Currently whenever we build the project we have to update build numbers in the following locations:

  1. Asp.NET Project Properties Page > Package Tab > Package version: x.x.x
  2. Asp.NET Project Properties Page > Package Tab > Assembly version: x.x.x.x
  3. Asp.NET Project Properties Page > Package Tab > Assembly file version: x.x.x.x
  4. WiX wxs file:

I want to minimize the number of individual edits required to update the version. Ideally I'd only like to have to set versions on Asp.NET Project Properties Page, and Wix automatically reflect the change.

Based on related answers I was able to get the WiX version to get set automatically by binding it to the AssemblyFileVersion. However there are two issues with that solution.
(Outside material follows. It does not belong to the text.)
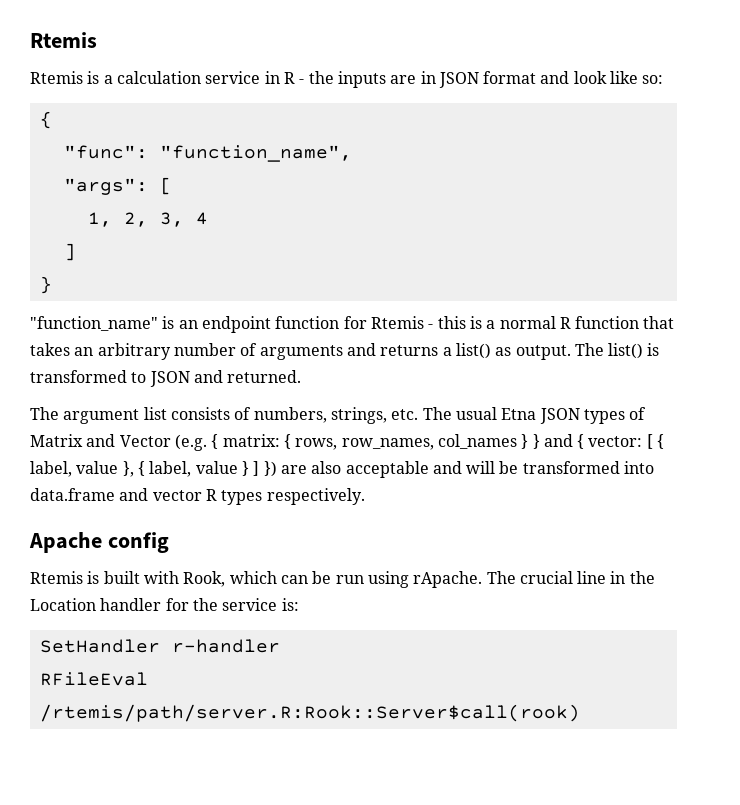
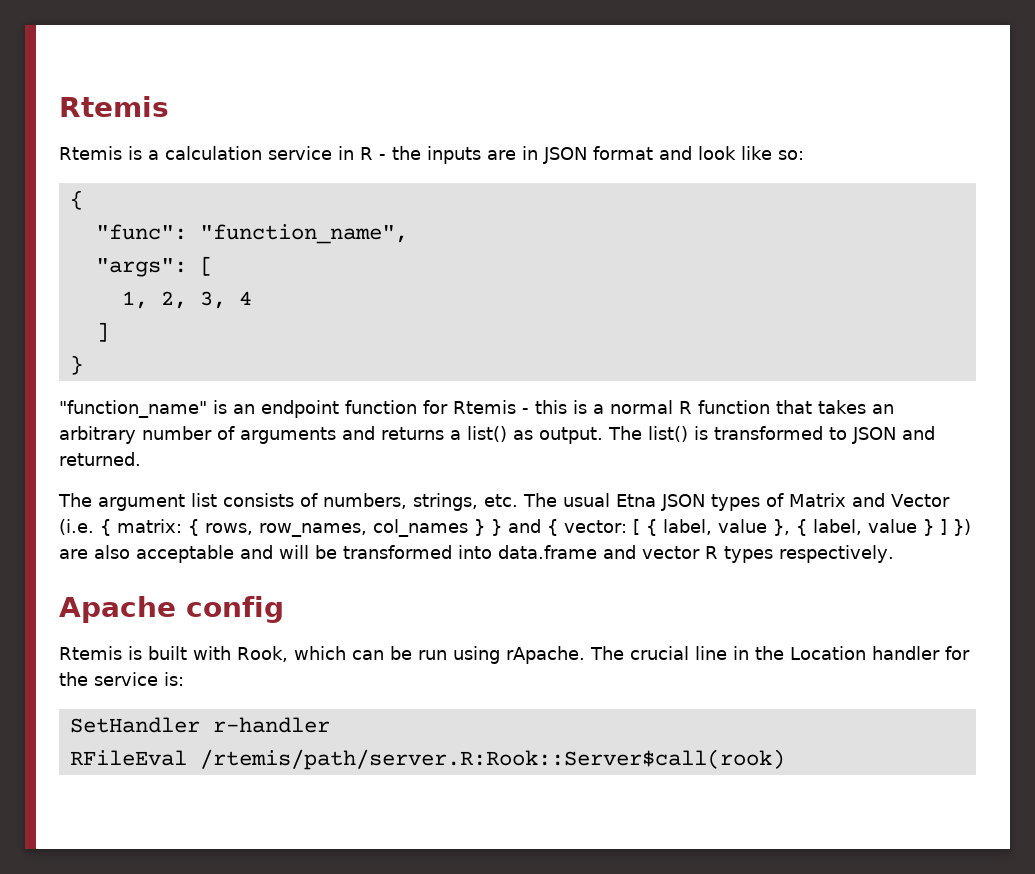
[174,434,207,451] (e.g. -> [59,519,94,535] (i.e.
You end up with 4 digit version number for MSI, and god knows what will end up choking on that in the future. Another issue is that I don't want to tie my MSI version to dll version (there may be a case where the package is updated by dll is not).

That's why I'm looking for a way to automatically set WiX version to the package version from Asp.NET properties page. It solves the two issues above, as that version number can be set to 3 digits, and it is also not tied to dll file versions. How do I go about it? The package version is stored inside Asp.NET csproj file as following (it's the 1.0.2 tag):

  <PropertyGroup>
    ...
    <Version>1.0.2</Version>
    <AssemblyVersion>1.0.0.2</AssemblyVersion>        
    <FileVersion>1.0.0.2</FileVersion>
    <Company>My Company</Company>
    <Product>My Product</Product>
    <Authors>My Company</Authors>
  </PropertyGroup>

How can I set attribute inside wxs project file to that value during build? I'll even go with hack solutions at this point, because it doesn't look like there's a standard way of doing it.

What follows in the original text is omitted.